[Stored dataset items]
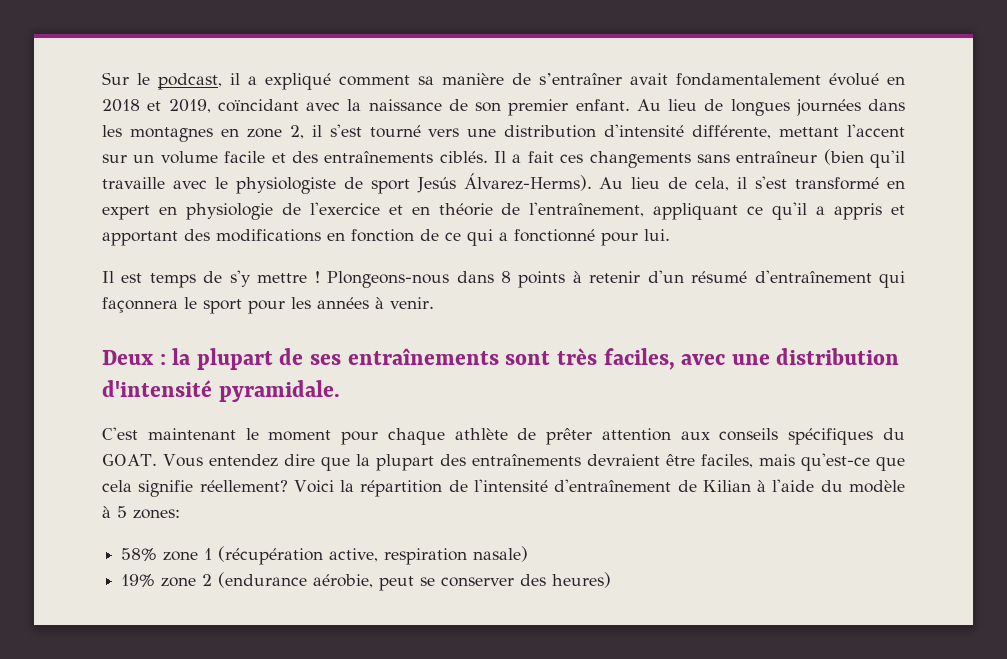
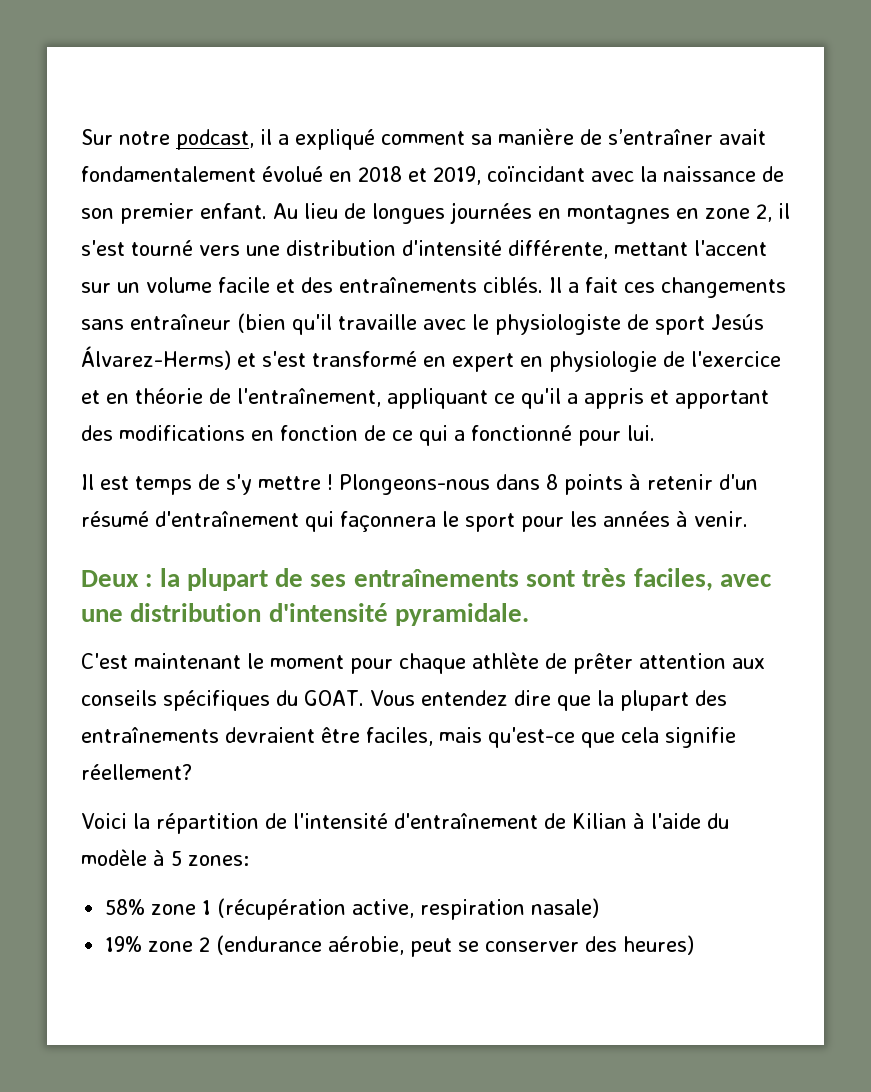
[137,73,150,85] le -> [119,131,170,145] notre
[868,99,905,111] [102,125,122,137] dans les -> [538,208,561,219] en
[463,173,748,191] Álvarez-Herms). Au lieu de cela, il -> [81,346,256,370] Álvarez-Herms) et
(288, 486) none -> (192, 772) //

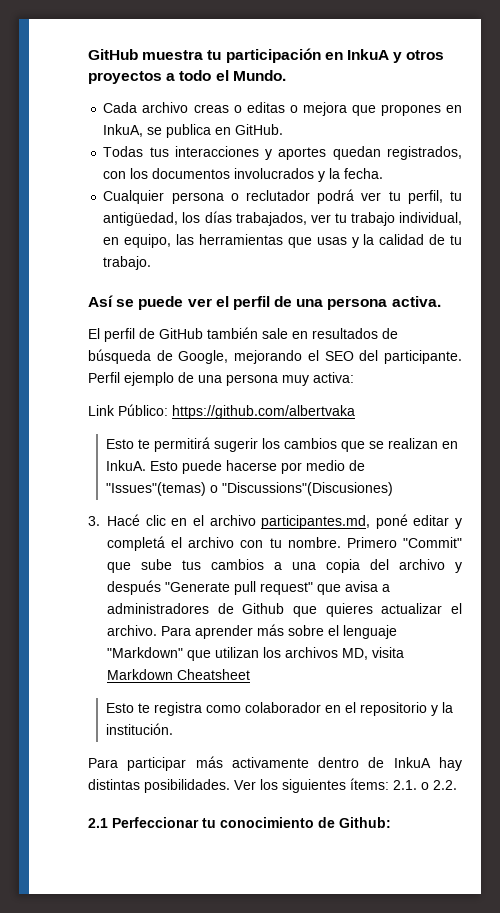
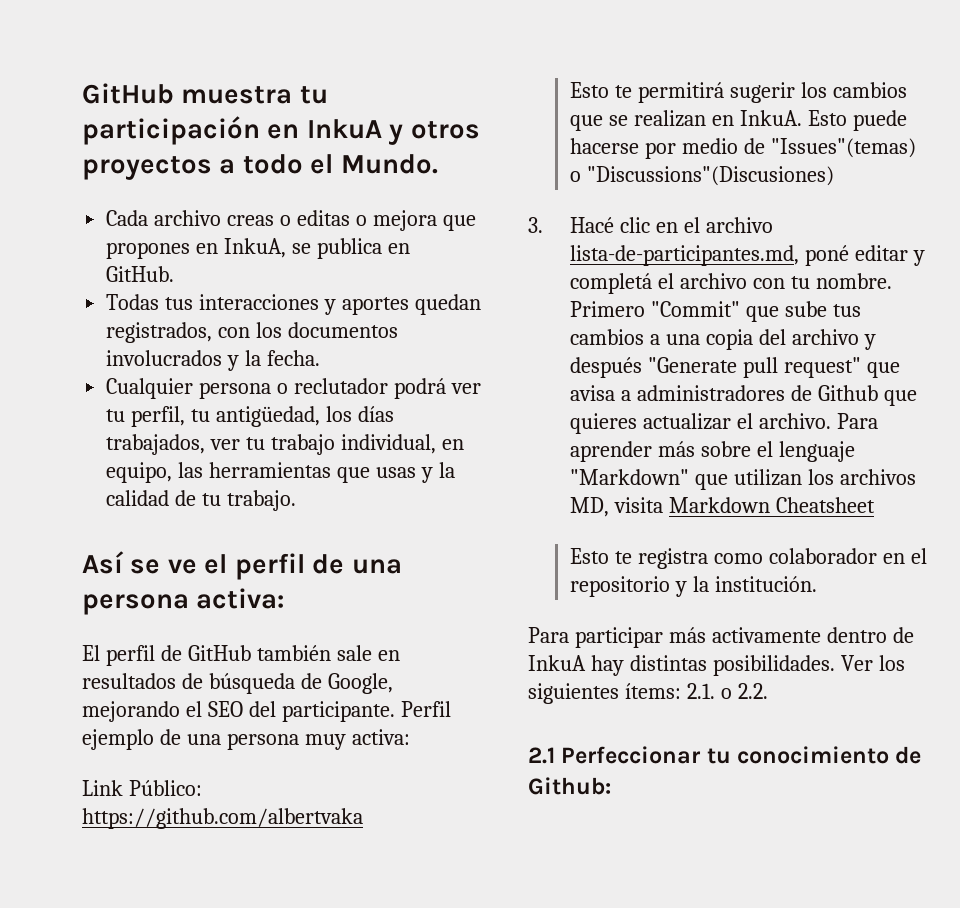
[138,296,212,310] puede ver -> [167,559,197,574] ve
[391,296,441,307] activa. -> [196,588,285,609] activa:
[261,515,371,529] participantes.md, -> [570,245,800,266] lista-de-participantes.md,

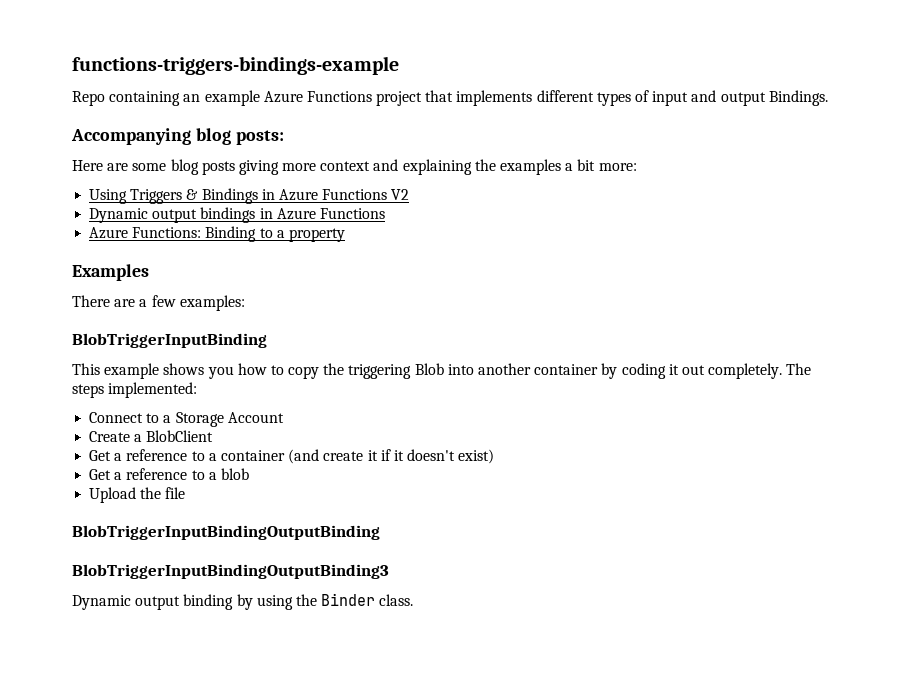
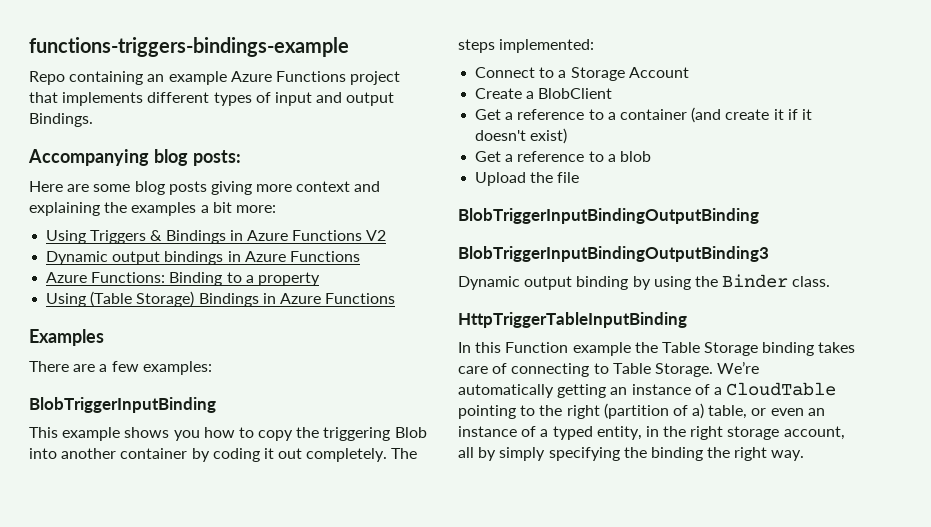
(345, 235) none -> [46,291,396,307] // Using (Table Storage) Bindings in Azure Functions
(414, 600) none -> [458,312,687,328] [458,342,856,356] [458,361,760,377] [458,382,837,398] [458,403,825,419] [458,426,845,440] [458,447,805,461] // HttpTriggerTableInputBinding // In this Function example the Table Storage binding takes care of connecting to Table Storage. We’re automatically getting an instance of a CloudTable pointing to the right (partition of a) table, or even an instance of a typed entity, in the right storage account, all by simply specifying the binding the right way.

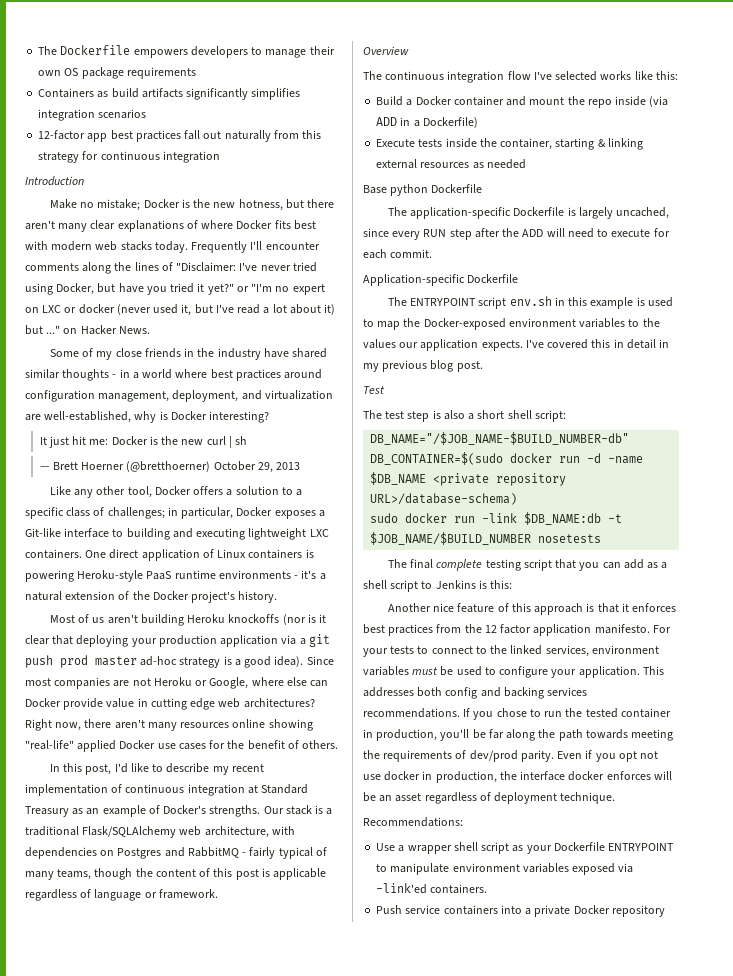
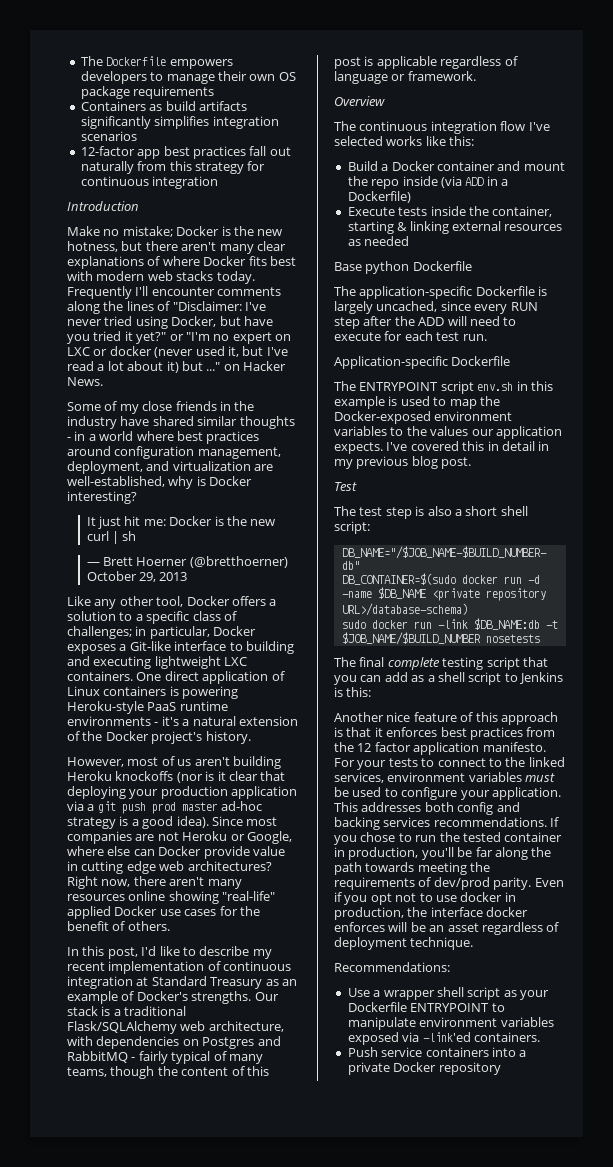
[49,615,75,623] Most -> [67,757,159,767] However, most
[390,249,433,258] commit. -> [436,332,487,341] test run.
(659, 755) none -> [419,893,433,902] to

What is needed:
Set down the lines above exactly as written. Begin at the line containing "[390,249,433,258] commit. ->" and stop after the last line.

Your solution:
[390,249,433,258] commit. -> [436,332,487,341] test run.
(659, 755) none -> [419,893,433,902] to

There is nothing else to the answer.